In this section, we remind the author briefly about Einstein–Palatini formalism for general relativity (GR).

The Einstein field equations can be derived from postulation that the Einstein–Hilbert (EH) action is true action for GR. Albert Einstein firstly used only the metric as an independent variable to do variation of this action. The connection with EH action, in this approach, is the metric and symmetric Levi–Civita connection. Later, Einstein and Palatini proposed to take the metric and affine connection as independent variables in the action principle. This method allows computing the field equations for a more general metric affine connection rather than the Levi–Civita connection. Here, the spacetime admits torsion when matter Lagrangian is explicitly dependent on connection. Thus, the Einstein–Palatini formalism gives us a powerful tool for theories of gravitation that have more general Riemann–Cartan geometry.

In this section, we present Einstein–Palatini action in the recent formulation and how the Einstein fields equations can be computed from it.

The Einstein–Palatini action with cosmological constant $\mathsf{\Lambda }$ in this new formulation see [1] is defined as follows

$$\begin{array}{c}\hfill S_{EP}=\frac{1}{4\kappa }\underset{\mathcal{D}}{\int }\left({\vartheta }^i\wedge {\vartheta }^j\wedge {\mathsf{\Omega }}^{kl}+\frac{\mathsf{\Lambda }}{6}{\vartheta }^i\wedge {\vartheta }^j\wedge {\vartheta }^k\wedge {\vartheta }^l\right){\eta }_{ijkl},\end{array}$$

(1)

where $\mathsf{\Omega }$ is the curvature of $\omega$ (spin connection) and $\kappa =8\pi G/c^4$. All indices take values $(0,1,2,3)$. $\mathcal{D}$ means an established four-dimensional compact domain in spacetime. In the above formula, ${\vartheta }^a$ denotes 1-forms of the Lorentzian coreper such that the spacetime looks locally Minkowskian: $g={\eta }_{ik}{\vartheta }^i\otimes {\vartheta }^k$, ${\eta }_{ik}=diag(1,-1,-1,-1)$.

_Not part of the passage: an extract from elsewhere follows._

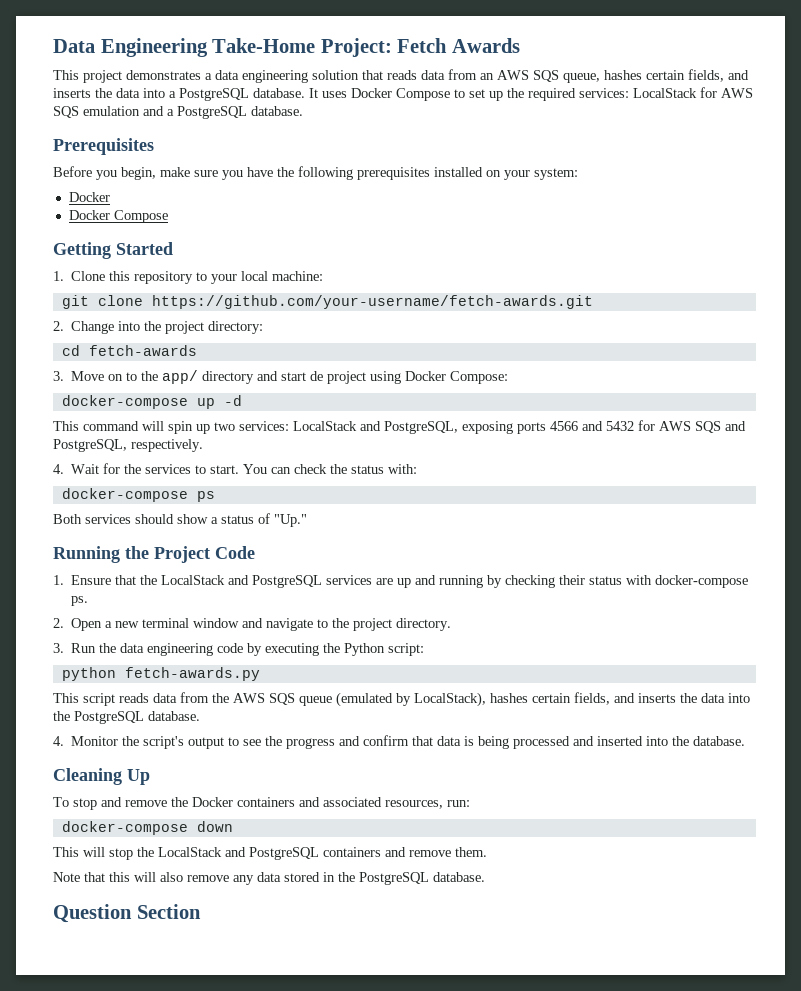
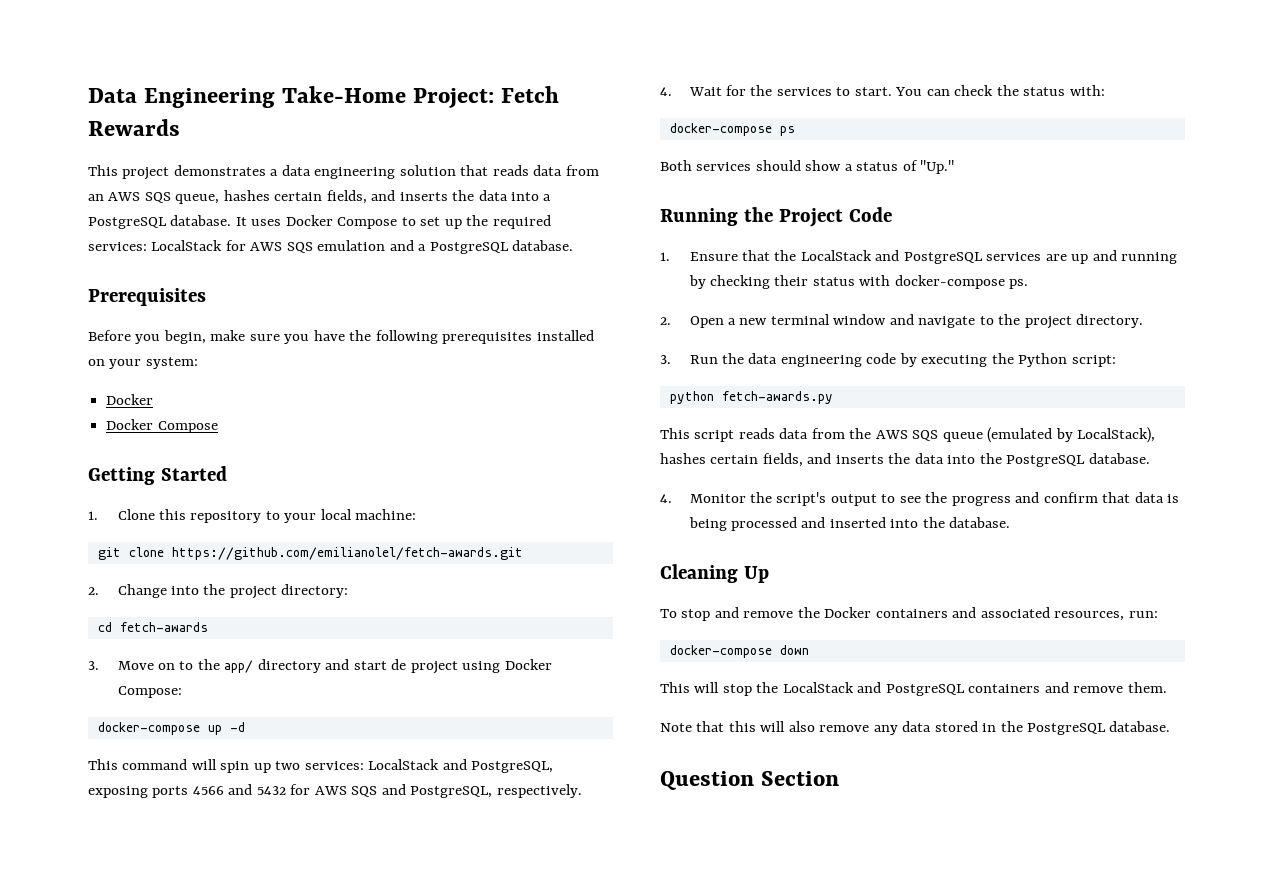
- Data Engineering Take-Home Project: Fetch Awards
+ Data Engineering Take-Home Project: Fetch Rewards
- git clone https://github.com/your-username/fetch-awards.git
+ git clone https://github.com/emilianolel/fetch-awards.git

${\eta }_{ijkl}$ is a completely antisymmetric Levi–Civita pseudotensor: ${\eta }_{0123}=\sqrt{\left|g\right|}$, where $g:=det(g_{ik})$. In a Lorentzian coreper, $\left|g\right|=1$. Spin connection $\omega$ is a general metric connection (or Levi–Civita connection) in Lorentzian coreper. Strictly speaking, by spin connection, relativists understand the mixed components ${\omega }_{b\mu }^a$ of the connection $\omega$. These mixed components are defined in the following way. Firstly, we decompose connection form ${\omega }_k^i$ in terms of the Lorentzian 1-forms ${\vartheta }^l$

$${\omega }_k^i={\omega }_{kl}^i{\vartheta }^l.$$

Then, the decomposition of the forms ${\vartheta }^l$ in the natural cobasis $d{x}^{\mu }$

$${\vartheta }^l=h_{\mu }^{l}d{x}^{\mu }$$

leads to

$${\omega }_k^i={\omega }_{kl}^i{h}_{\mu }^{l}d{x}^{\mu }=:{\omega }_{k\mu }^{i}d{x}^{\mu }.$$

Relativists called the mixed components ${\omega }_{k\mu }^i$ the spin connection.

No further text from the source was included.